Prayerbox’s VC investor, 440.ng also quietly closed shop although Chika Nwobi, co-founder of the now defunct Nigerian VC fund 440.ng says there was a change of strategy, away from joint venture agreement between Level 5, a venture development fund and 88mph, a pan-African seen fund. “From inception, 440.ng was set up as a two-year joint venture project. After the two years, we decided that we each didn’t want to stay in the seed/ideation stage. [We saw] that there was an emerging problem in scaling post-seed companies. This is where we have chosen to focus,” Nwobi said.

One exception to the quiet shutdown trend was Showroom.ng, a Nigerian online retailer that sold bespoke furniture. Its founder, Sheriff Shittu, went public with the closure plans.

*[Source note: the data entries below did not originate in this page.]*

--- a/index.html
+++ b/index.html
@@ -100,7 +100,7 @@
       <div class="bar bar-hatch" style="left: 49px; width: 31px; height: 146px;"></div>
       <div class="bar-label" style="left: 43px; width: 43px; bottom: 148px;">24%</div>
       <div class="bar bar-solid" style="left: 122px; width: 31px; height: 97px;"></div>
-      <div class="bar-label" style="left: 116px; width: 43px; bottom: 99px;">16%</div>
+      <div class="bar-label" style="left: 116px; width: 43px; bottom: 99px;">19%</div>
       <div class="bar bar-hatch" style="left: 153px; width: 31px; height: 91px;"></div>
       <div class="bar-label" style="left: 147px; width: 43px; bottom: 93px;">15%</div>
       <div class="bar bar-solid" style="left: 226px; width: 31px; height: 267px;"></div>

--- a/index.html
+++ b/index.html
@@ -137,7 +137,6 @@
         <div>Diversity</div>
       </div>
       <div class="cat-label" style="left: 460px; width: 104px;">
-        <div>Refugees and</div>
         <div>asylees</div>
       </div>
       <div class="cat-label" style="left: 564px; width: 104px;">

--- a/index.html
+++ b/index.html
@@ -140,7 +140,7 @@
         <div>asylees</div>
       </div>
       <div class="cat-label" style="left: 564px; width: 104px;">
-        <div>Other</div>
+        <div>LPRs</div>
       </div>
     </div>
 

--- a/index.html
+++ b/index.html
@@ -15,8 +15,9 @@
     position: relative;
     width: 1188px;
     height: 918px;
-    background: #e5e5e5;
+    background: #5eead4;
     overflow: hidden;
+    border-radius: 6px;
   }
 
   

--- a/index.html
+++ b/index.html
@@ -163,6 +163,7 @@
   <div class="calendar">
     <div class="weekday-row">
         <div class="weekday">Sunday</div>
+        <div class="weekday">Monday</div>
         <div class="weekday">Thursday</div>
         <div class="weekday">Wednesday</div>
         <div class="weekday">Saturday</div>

Looking back, he says the major reason why the startup failed was the carpenters could not produce high quality pieces consistently.

For some Nigerian founders coming to terms with the fact their startup has failed is heart-wrenching, and this is made worse by the unwritten silent exit rule. One reason is to avoid being the subject of industry gossip. The irony is that by refusing to tell their failure stories themselves, information seekers would have no choice than to listen to those fabricating stories about the failed startup and its founder. There may be a perfectly understandable reason for the closure but this would have no meaning if the person with the truth refuses to talk publicly.

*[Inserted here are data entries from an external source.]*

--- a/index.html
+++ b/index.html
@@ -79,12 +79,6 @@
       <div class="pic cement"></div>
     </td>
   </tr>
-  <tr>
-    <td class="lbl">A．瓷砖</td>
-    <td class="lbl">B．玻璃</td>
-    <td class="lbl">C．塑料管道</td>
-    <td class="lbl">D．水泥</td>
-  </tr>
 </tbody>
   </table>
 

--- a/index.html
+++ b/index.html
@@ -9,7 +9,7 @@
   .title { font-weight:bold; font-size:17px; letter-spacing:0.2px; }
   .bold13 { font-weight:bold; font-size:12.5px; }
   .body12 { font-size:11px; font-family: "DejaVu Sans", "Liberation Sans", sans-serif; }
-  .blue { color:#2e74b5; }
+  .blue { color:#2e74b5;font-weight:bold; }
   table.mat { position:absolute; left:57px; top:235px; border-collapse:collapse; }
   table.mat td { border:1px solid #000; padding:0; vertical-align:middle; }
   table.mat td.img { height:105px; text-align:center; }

“Failure is the main ingredient of success. We actually did not fail, we stopped doing what will not get us to where we are going. We still get calls from old clients,” Danjuma said.

“Just survive”

Uduma also believe that failure is a critical point on a learning curve that is misunderstood in Nigeria. “Here in Nigeria, we stigmatize failure and I think that’s why founders don’t divulge because it just becomes gossip.”

Most of the founders of failed Nigerian startups have already moved on. Uduma now has a media company Amore.ng, Danjuma is focusing on his new betting startup and Showroom’s Shittu is now the CEO of Switch Express.

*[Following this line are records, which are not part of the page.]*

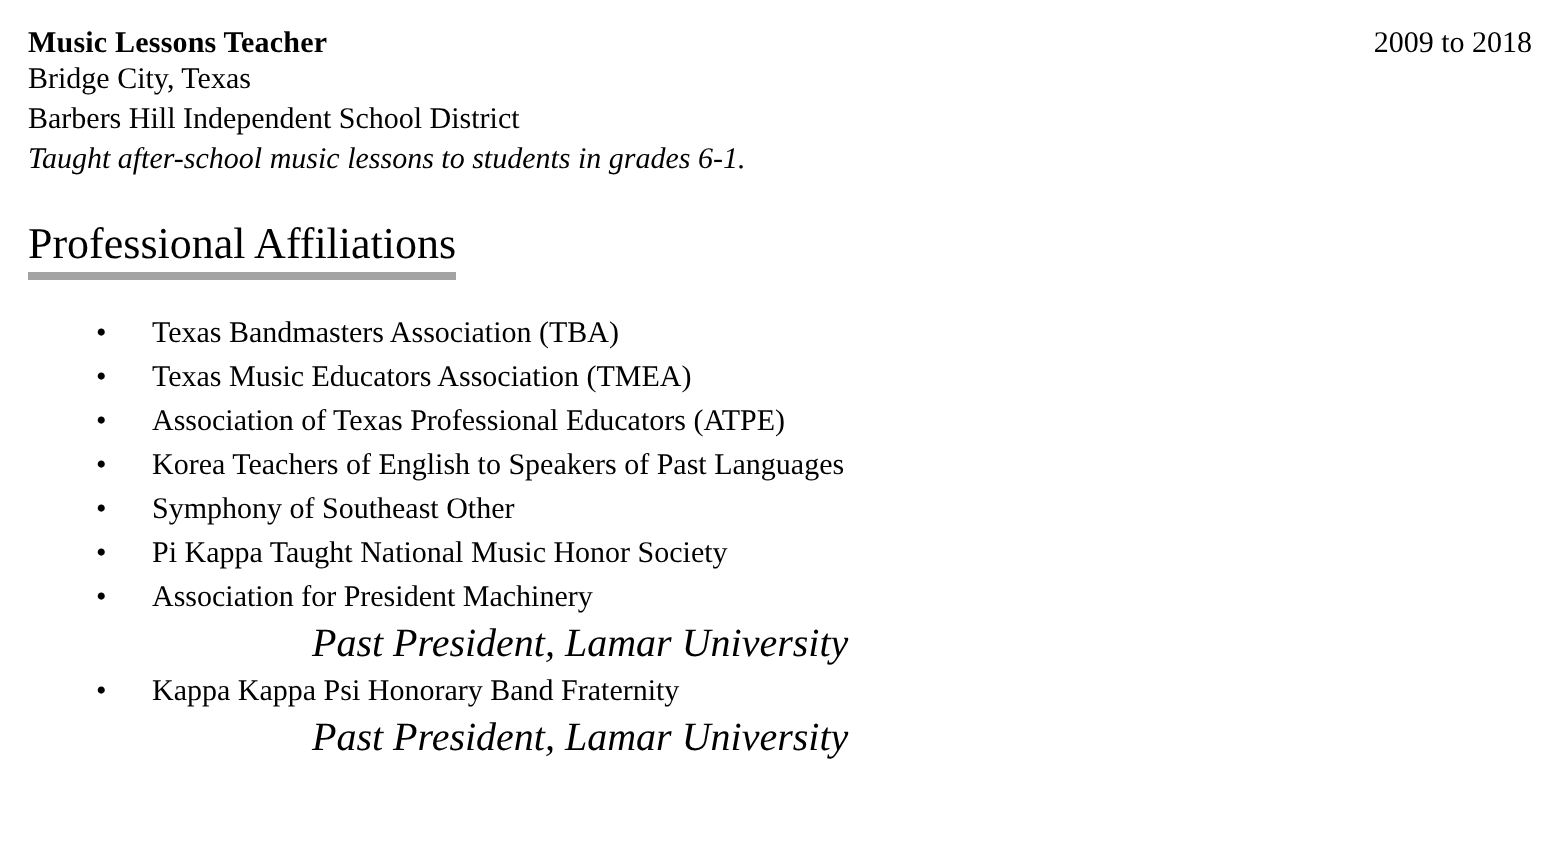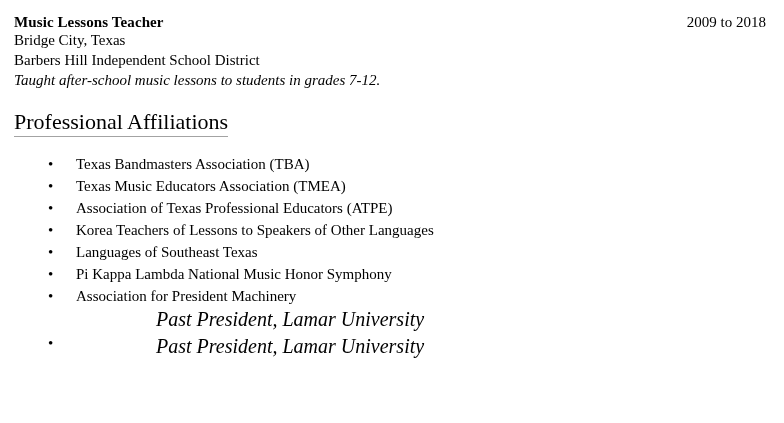--- a/index.html
+++ b/index.html
@@ -108,7 +108,7 @@
     </div>
     <div class="entry-line">Bridge City, Texas</div>
     <div class="entry-line">Barbers Hill Independent School District</div>
-    <div class="entry-desc">Taught after-school music lessons to students in grades 7-12.</div>
+    <div class="entry-desc">Taught after-school music lessons to students in grades 6-1.</div>
   </div>
 
   <div>

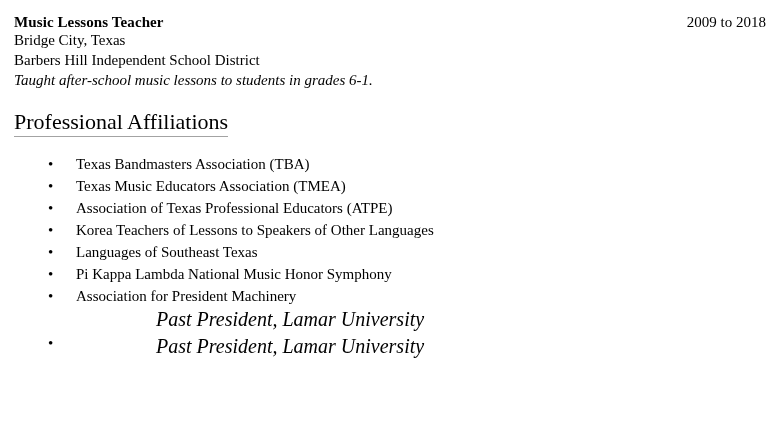--- a/index.html
+++ b/index.html
@@ -58,7 +58,7 @@
     font-size: 22px;
     font-weight: normal;
     display: inline-block;
-    border-bottom: 1px solid #a3a3a3;
+    border-bottom: 4px solid #a3a3a3;
     padding-bottom: 1px;
     line-height: 1.18;
   }

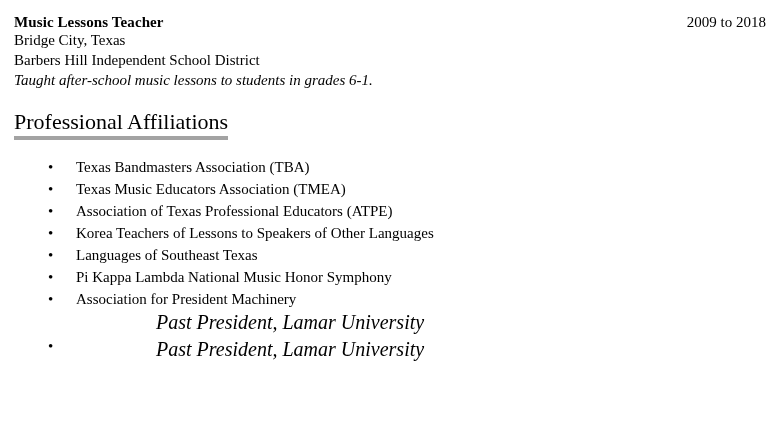--- a/index.html
+++ b/index.html
@@ -130,7 +130,7 @@
       </li>
       <li>
         <span class="dot">•</span>
-        <span class="bullet-text">Korea Teachers of Lessons to Speakers of Other Languages</span>
+        <span class="bullet-text">Korea Teachers of English to Speakers of Past Languages</span>
       </li>
       <li>
         <span class="dot">•</span>

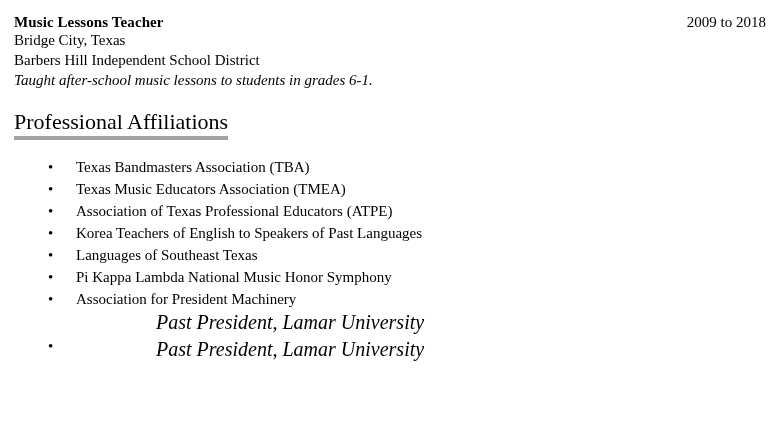--- a/index.html
+++ b/index.html
@@ -134,7 +134,7 @@
       </li>
       <li>
         <span class="dot">•</span>
-        <span class="bullet-text">Languages of Southeast Texas</span>
+        <span class="bullet-text">Symphony of Southeast Other</span>
       </li>
       <li>
         <span class="dot">•</span>

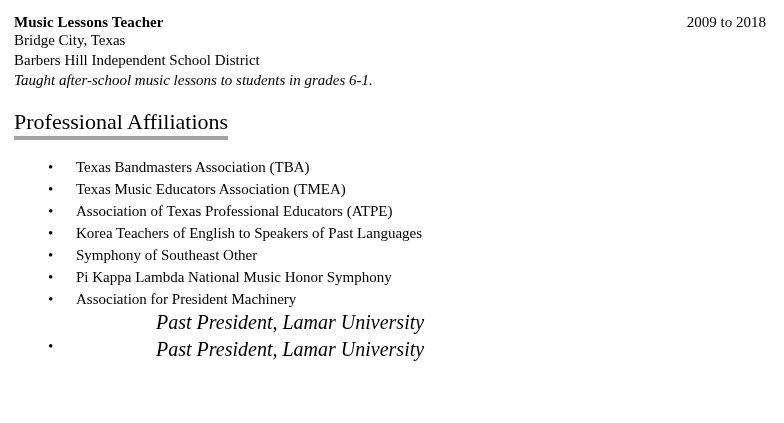--- a/index.html
+++ b/index.html
@@ -138,7 +138,7 @@
       </li>
       <li>
         <span class="dot">•</span>
-        <span class="bullet-text">Pi Kappa Lambda National Music Honor Symphony</span>
+        <span class="bullet-text">Pi Kappa Taught National Music Honor Society</span>
       </li>
       <li>
         <span class="dot">•</span>

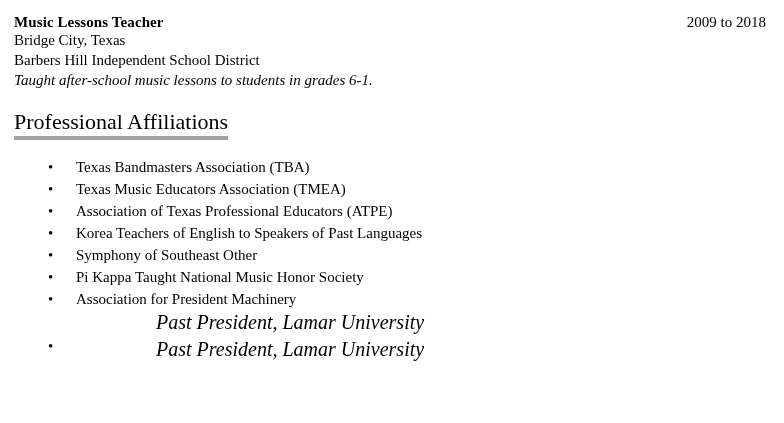--- a/index.html
+++ b/index.html
@@ -147,6 +147,7 @@
       </li>
       <li>
         <span class="dot">•</span>
+        <span class="bullet-text">Kappa Kappa Psi Honorary Band Fraternity</span>
         <span class="sub-note">Past President, Lamar University</span>
       </li>
     </ul>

 “Serious people are plugging away in Nigeria today with great resolve so look out for the second wave.” Uduma, seems to agree with Jason Njoku’s “just survive” mantra. He says entrepreneurs can’t afford to lose hope in the market. “I cannot but have confidence in the market. I’ve learnt that our addressable market is heavily affected by our socio-cultural behavioral traits. We need to be able to dumb down many of our online services so that tech developers will not be building products just for themselves and people like them,” Uduma said.

Overall, Nwobi said present developments in the Nigerian tech ecosystem are similar to what happened in the US from 2001 to 2005. He mentioned how the failure of Pets.com and several others did not deter the likes of Amazon and EBay from believing in, and further exploring the market which eventually paid off and further led to the emergence of Facebook and several others.

“Serious people are plugging away in Nigeria today with great resolve so look out for the second wave,” Nwobi said.

Nwobi believes Nigeria’s tech ecosystem remains very attractive to discerning investors and the industry is on the right path, noting that players are increasingly adopting the principles that have worked historically in other sectors like the entertainment industry.

“I am seeing founders embrace more of our Naija hustle, collaborations between companies, native sense in choosing business models and confidence that we have what it takes to win,” Nwobi says. “We just need to keep this up while being very open to balanced learning and collaboration with Silicon Valley and other emerging markets.